Turismo

Madeira, a ilha das flores

Eliane Barbosa (Colaboração Icep)
| Tempo de leitura: 3 min

A terra de Cabral está mais arrumada do que nunca e neste final de ano brinda os visitantes com a maior árvore de Natal iluminada da Europa, montada bem em frente ao Mosteiro dos Jerônimos.

Mas além de Lisboa, Porto, Évora e Guimarães, cidades históricas importantes, a “terrinha” detém em pleno Oceano Atlântico e a 1h30 de vôo a partir de sua Capital, uma ilha cercada de encantos: Madeira.

Nossos colonizadores a batizaram de “ilha do açúcar” devido a grande plantação de cana-de-açúcar ali iniciada a mando da Coroa. Através dela desenvolveu importantes relações comerciais com Flandres, na Bélgica, e a conseqüente troca de bens culturais, principalmente pintura flamenga, que se encontra em exposição no Museu de Arte Sacra de Funchal, sua bela Capital, que tem cerca de 260 mil habitantes.

A ilha nasceu no Oceano Atlântico há 35 milhões de anos. Da lava ergueram-se espetaculares montanhas cobertas de densa floresta e luxuriante vegetação. Perante este cenário deslumbrante, os descobridores não tiveram dificuldade em escolher o seu nome, Ilha da Madeira.

Esse encantador pedaço submerso no meio do Atlântico tem 57 km de comprimento e 22 km de largura. Ao todo, são 377 quilômetros quadrados de área. Um lugar especial, onde as casas, quase que unidas, parecem trepar nas colinas e o clima é sempre agradável: entre 18 e 25 graus durante o ano todo.

Especial para caminhadas, lá chamadas de “levadas”, através de canais de irrigação construídos pelo homem no início da colonização da ilha. Através dessas trilhas chega-se às profundezas da ilha que faz parte dos patrimônios mundiais da humanidade e se apresenta majestosa com flores que desabrocham multicoloridas num espetáculo único e mágico da natureza.

Quem visita Madeira pela primeira vez tem a sensação de estar num lugar raro, exótico, intenso e penetrante. Parece um sonho por conta das encostas, das falésias multicoloridas, das casinhas que parecem um formigueiro e da densa vegetação exótica.

Sissi, a imperatriz da Áustria, Winston Churchill, Bernard Shaw e Ernest Hemingway são apenas alguns ilustres que se deixaram encantar por um lugar tão especial. Quando o frio congelava os ossos dos mortais na Europa, era em Madeira que se refugiavam. Inclusive para um trago regado ao melhor vinho do lugar: o Madeira.

Assim, a ilha acabou eleita como o refúgio ideal para repouso e lazer. Para se ter uma idéia, nossa segunda imperatriz, Dona Amélia, a segunda mulher de Dom Pedro I, faleceu na ilha, onde fundou um hospital com seu nome e que se destinava a ajudar portugueses e brasileiros atingidos pela tuberculose.

O arquipélago de origem vulcânica, descoberto em 1419 pelos navegadores portugueses Gonçalves Zarco e Tristão Vaz Teixeira, integra a ilha da Madeira (a maior e mais povoada, que tem como Capital Funchal, e conta com dez distritos, entre a costa Sul e a Norte) , a Ilha de Porto Santo e dois grupos de ilhas não habitadas: as Desertas e Selvagens (santuários de aves marinhas).

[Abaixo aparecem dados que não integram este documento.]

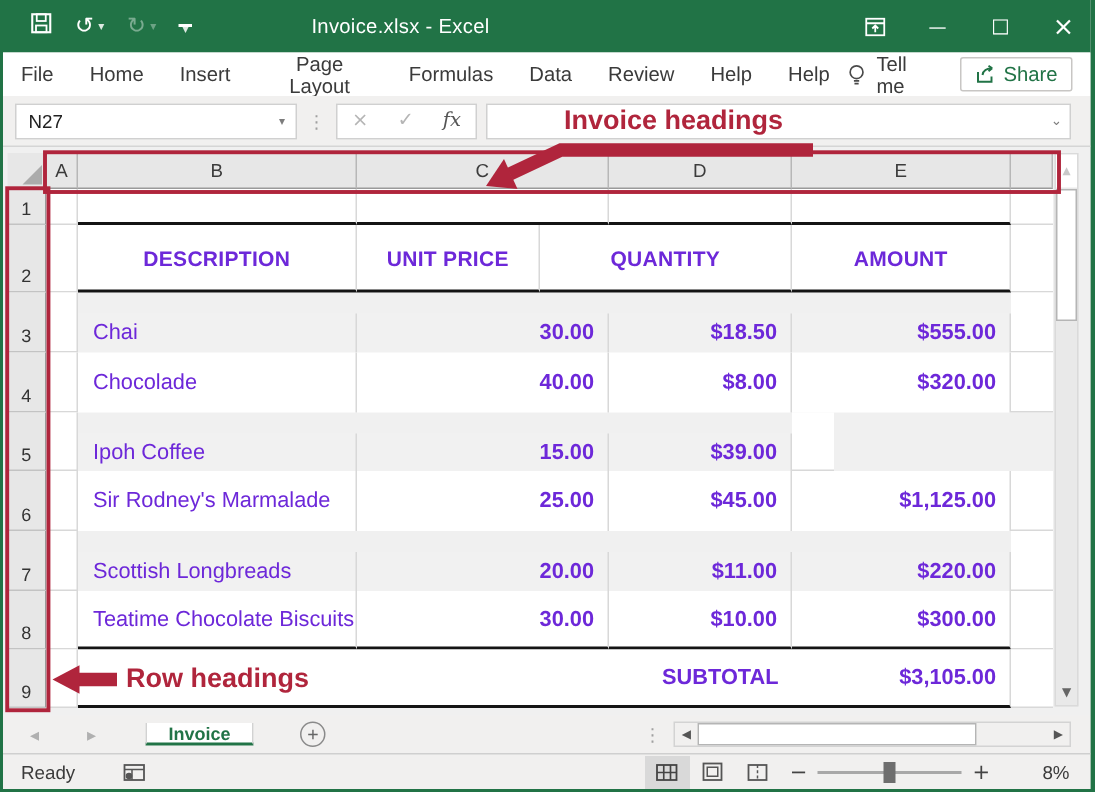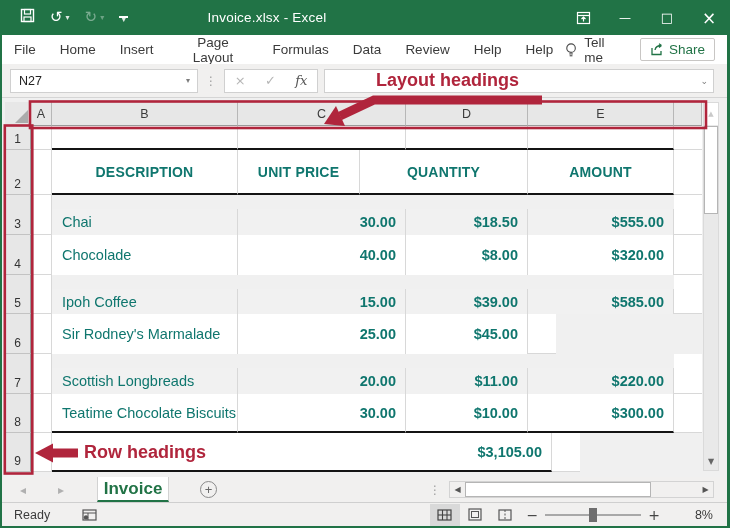--- a/index.html
+++ b/index.html
@@ -381,7 +381,7 @@
       <polygon points="33,453 51,443.5 51,462.5" fill="#b0253c"></polygon>
     </g>
   </svg>
-  <div class="ann-text ann-col">Layout headings</div>
+  <div class="ann-text ann-col">Invoice headings</div>
   <div class="ann-text ann-row">Row headings</div>
 
 </div>

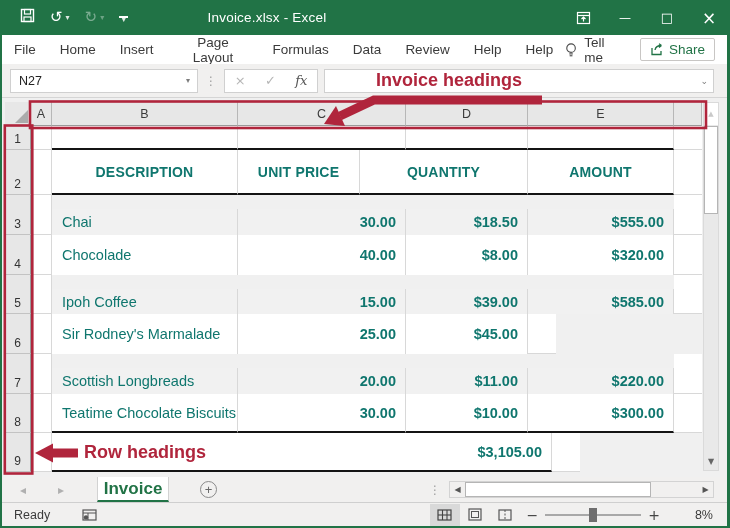--- a/index.html
+++ b/index.html
@@ -65,7 +65,7 @@
   .cA{width:21px}.cB{width:186px}.cC{width:168px}.cD{width:122px}.cE{width:146px}.cF{width:28px}
   .hdr-row{height:24px}.hr1{height:24px}.hr2{height:45px}
   .hr40{height:40px}.hr39{height:39px}
-  .cell{ background:#fff; display:flex; align-items:center; font-size:14.5px; color:#0f766e; }
+  .cell{ background:#fff; display:flex; align-items:center; font-size:14.5px; color:#6d28d9; }
   .vline{ border-right:1px solid #d8d8d8; }
   .gl{ border-bottom:1px solid #d8d8d8; }
   .band{ background:#f1f1f1;margin-top:14px; }

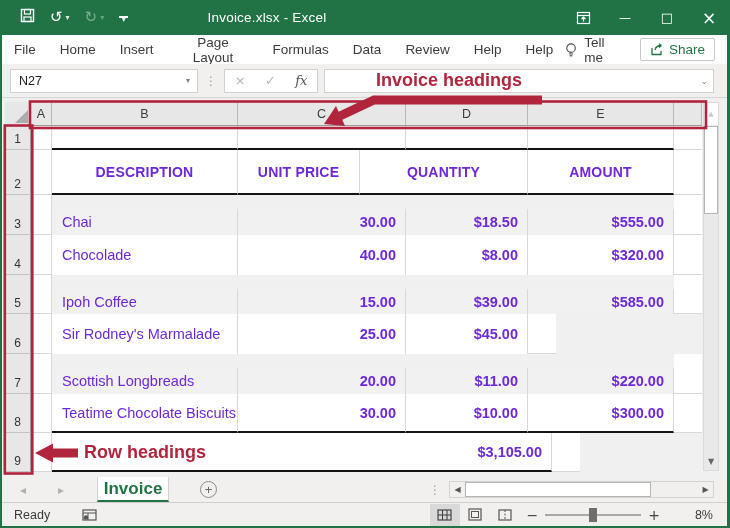--- a/index.html
+++ b/index.html
@@ -266,7 +266,6 @@
         <div class="cell cB vline band desc">Ipoh Coffee</div>
         <div class="cell cC vline band num">15.00</div>
         <div class="cell cD vline band num">$39.00</div>
-        <div class="cell cE vline band num bold">$585.00</div>
         <div class="cell cF gl"></div>
       </div>
 

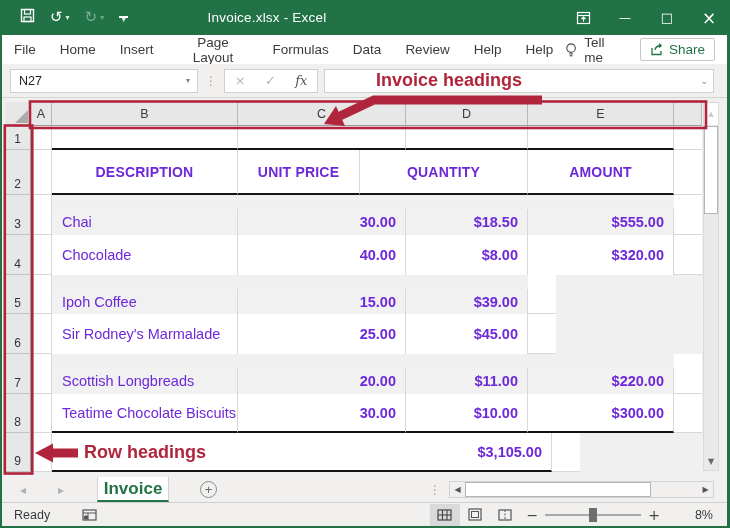--- a/index.html
+++ b/index.html
@@ -275,6 +275,7 @@
         <div class="cell cB vline desc">Sir Rodney's Marmalade</div>
         <div class="cell cC vline num">25.00</div>
         <div class="cell cD vline num">$45.00</div>
+        <div class="cell cE vline num bold">$1,125.00</div>
         <div class="cell cF gl"></div>
       </div>
 

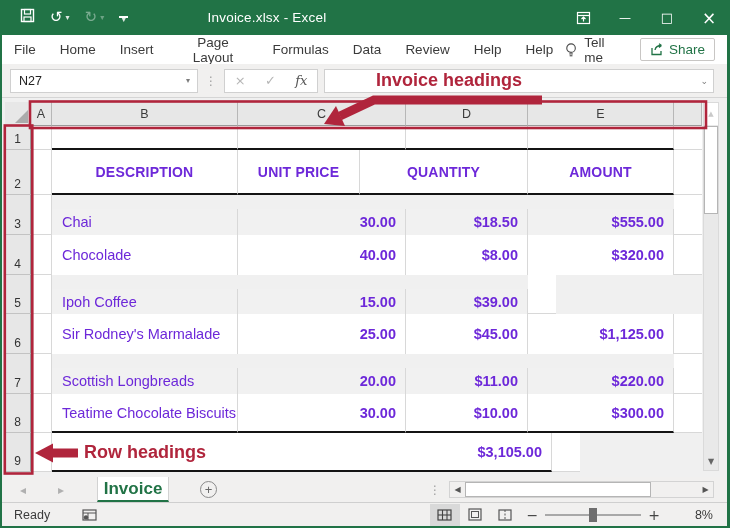--- a/index.html
+++ b/index.html
@@ -304,6 +304,7 @@
         <div class="cell cA vline gl"></div>
         <div class="cell cB bb3"></div>
         <div class="cell cC bb3"></div>
+        <div class="cell cD num bold bb3">SUBTOTAL</div>
         <div class="cell cE vline num bold bb3">$3,105.00</div>
         <div class="cell cF gl"></div>
       </div>

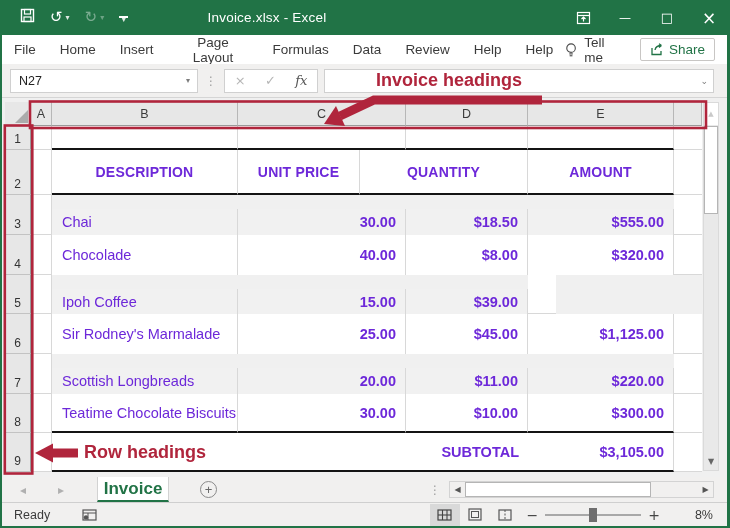--- a/index.html
+++ b/index.html
@@ -89,9 +89,9 @@
            display:flex; align-items:center; }
   .navarr{ font-family:"DejaVu Sans",sans-serif; font-size:12px; color:#b0b0b0; }
   .na1{ margin-left:18px; } .na2{ margin-left:32px; }
-  .sheettab{ margin-left:33px; width:72px; height:25px; background:#fff; border-left:1px solid #d2d2d2;
+  .sheettab{ margin-left:33px; width:72px; height:15px; background:#fff; border-left:1px solid #d2d2d2;
              border-right:1px solid #d2d2d2; border-bottom:2px solid #217346; display:flex; align-items:center;
-             justify-content:center; font-size:17px; font-weight:bold; color:#217346; }
+             justify-content:center; font-size:12px; font-weight:bold; color:#217346; }
   .addsheet{ margin-left:31px; width:17px; height:17px; border:1px solid #8a8a8a; border-radius:50%;
              display:flex; align-items:center; justify-content:center; font-size:13px; color:#666; }
   .tab-dots{ margin-left:auto; color:#a0a0a0; font-family:"DejaVu Sans",sans-serif; font-size:12px; }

Dois terços da superfície da Madeira estão classificados como parque natural e cerca de um quinto ainda continua coberto com loureiros, tis, vinháticos e barbusanos, as árvores da família das lauráceas que compõem a chamada “laurissilva” da Madeira. O nome vem da associação de “lauri” = laurus (loureiro) com “silva” = floresta.

São 15 mil hectares de uma floresta luxuriante com ancestrais de 20 milhões de anos e que é, atualmente, a mais extensa e bem conservada da chamada Região Biogeográfica da Macaronésia. Composta por árvores e arbustos de folhagens persistente, a laurissilva mantém-se sempre verde durante todo o ano.

“Mas a importância desta floresta não se resume apenas na sua diversidade biológica. É a laurissilva e o coberto vegetal de altitude que garantem o abastecimento de água a toda a ilha. Nas encostas viradas a Norte, a densa vegetação capta a água das nuvens e a manta vegetal que cobre o solo assegura a sua infiltração subterrânea. grande parte dessa água entra depois numa extensa rede de canais de irrigação, as levadas, que a levam montanha fora a todos os pontos da ilha”, explica o professor Pedro Garcias, jornalista do jornal português Público.